Written by Linus
Translated by Derek Leung
Photos by Linus
What’s the reason to build a museum at the 700-metre high Kurino Hill?
This is to mix the art and nature together, and turning the museum to be a piece of artwork is probably a reason, too.
It is "Kirishima Open-Air Museum" in Kyushu, Japan. The location is a bit far-off and you can’t reach it until you go along zigzags of a hillside trail after taking a train and the Furusato bus.
Here’s the pleasant view after a long climb: the entire museum area covers a space of 13 hectares, with a scatter of 23 art pieces in the open space designed as a grassy park. Along the path and over the meanders of the river, you’ll find some works hidden in the woods that you probably can’t notice until you spend a couple of hours searching them. To be honest, it’s rather a hike than a visit to a museum!
The end of the dark tunnel sees the light over the glass and against a sea of green. It writes on the glass: In the beginning God created the heavens and the earth.
Indeed, this is what the designers want to do: every single piece of art is created by the artist who has carried out his field study and taken into account a number of external factors including the terrain, the surrounding plants and the sunlight.

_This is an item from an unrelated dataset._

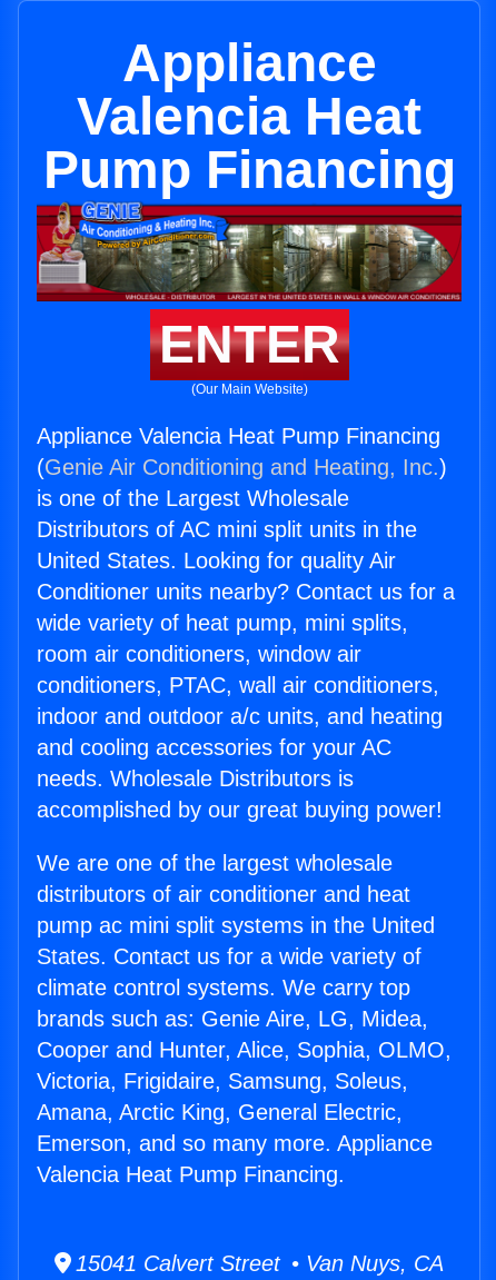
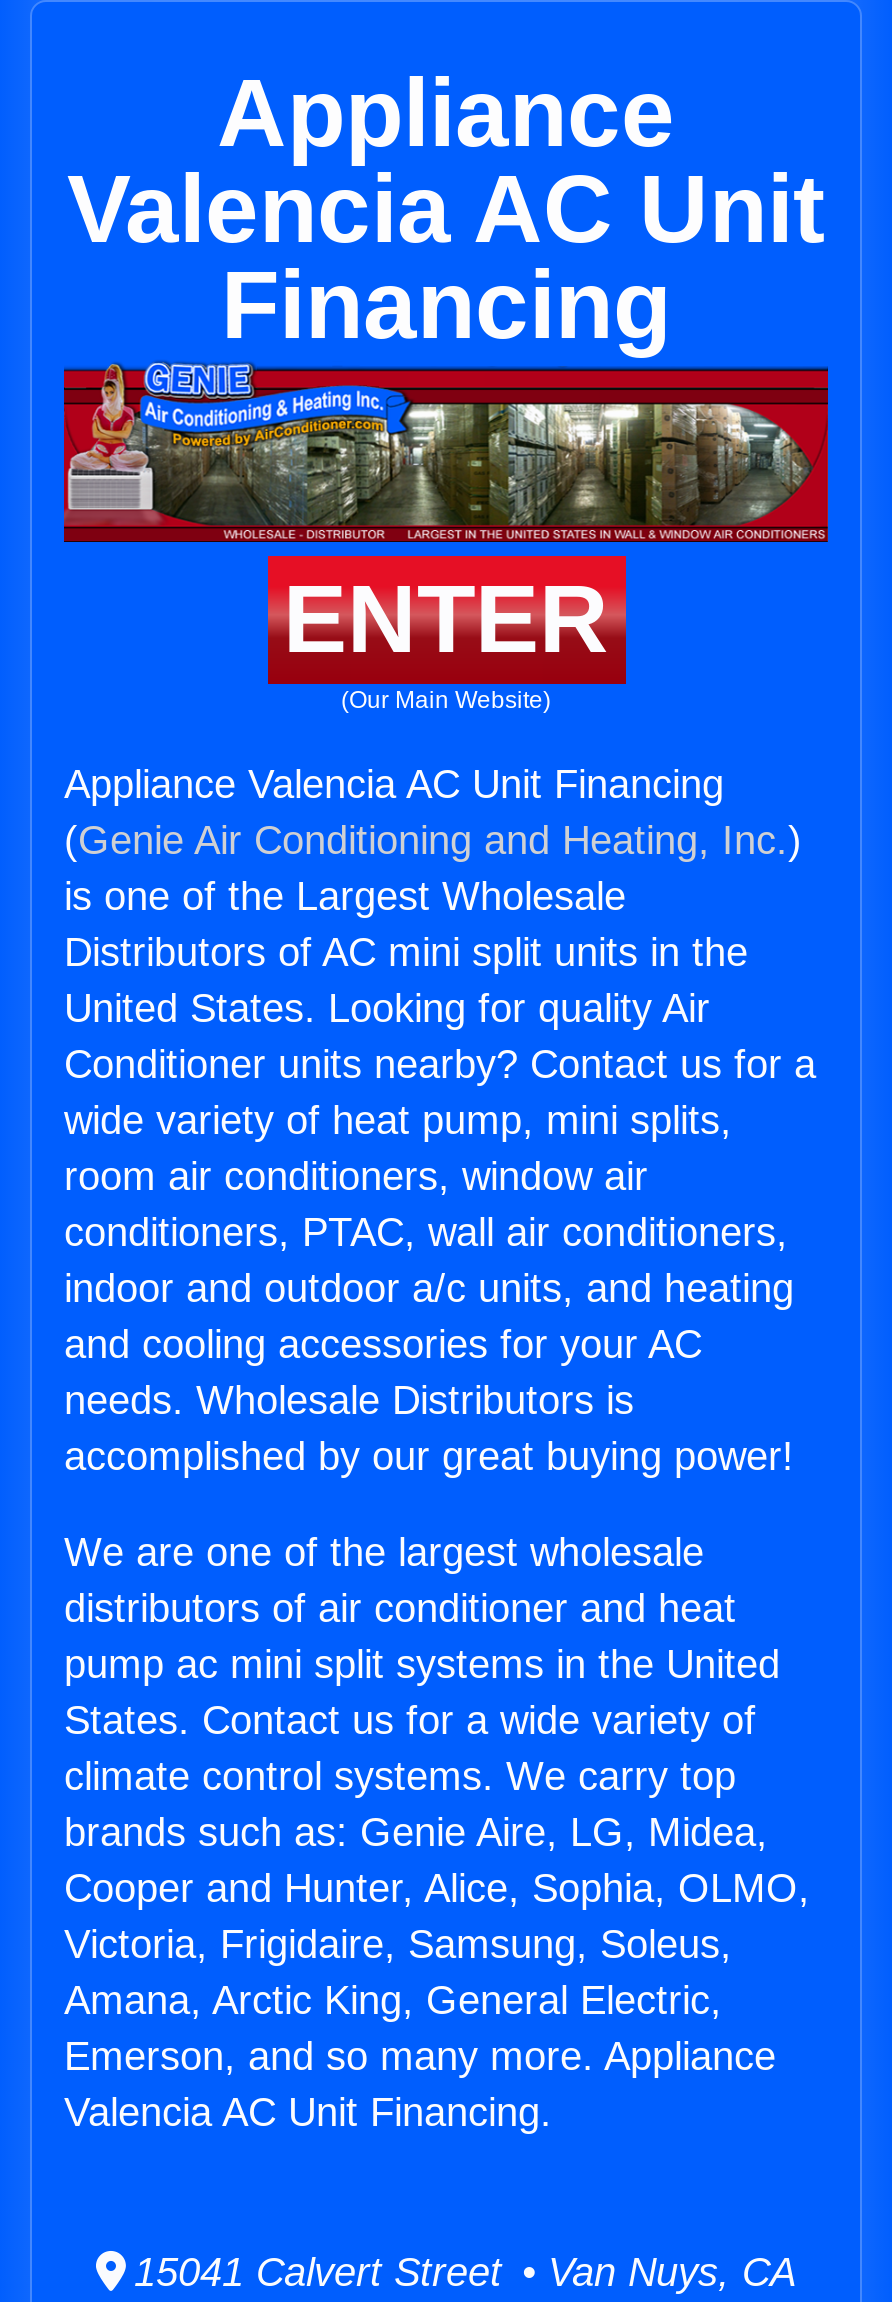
[43,87,455,199] Valencia Heat | Pump Financing -> [67,156,825,358] Valencia AC Unit | Financing
[37,424,440,448] Appliance Valencia Heat Pump Financing -> [64,762,724,806] Appliance Valencia AC Unit Financing
[37,1162,345,1187] Valencia Heat Pump Financing. -> [64,2090,552,2134] Valencia AC Unit Financing.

For instance, the 8-metre sculpture "Male/Female" by Jonathan Borofsky from America stands stunningly as a giant on the grass, with interesting shadows of various length in different hours thanks to the movement of the sun.
Who can tell if the giant sculpture standing at the entrance is male or female? You can only tell the ever-changing shadow produced by the rise and fall of the sun merges with nature.
Several wiry iron figures are infused with the thin branches in the woods, which does take you some time to sort out. A mirror with special reflection in the open lawn allows you to see the shady tree in front clearly while you seem half hidden, which implies how trivial human beings are.
This artwork, named "Insiders", features five iron figures in the woods which you can hardly find without a luminous pair of eyes.
All outdoor art pieces can be touched or even played with. The intervention of visitors brings art appreciation to an elevated level and this is why many art critics don’t think art is complete until people interact with it.
With the green of spring and summer, the temptation of autumn and the snowy white of the cold winter, you can wonder different interpretations of the artwork along with the seasonal changes. The beauty of such a place goes to the mix of the earth, the people and the art, without either of which the beauty is never complete.
It is not only an amusement park, but also a museum of art.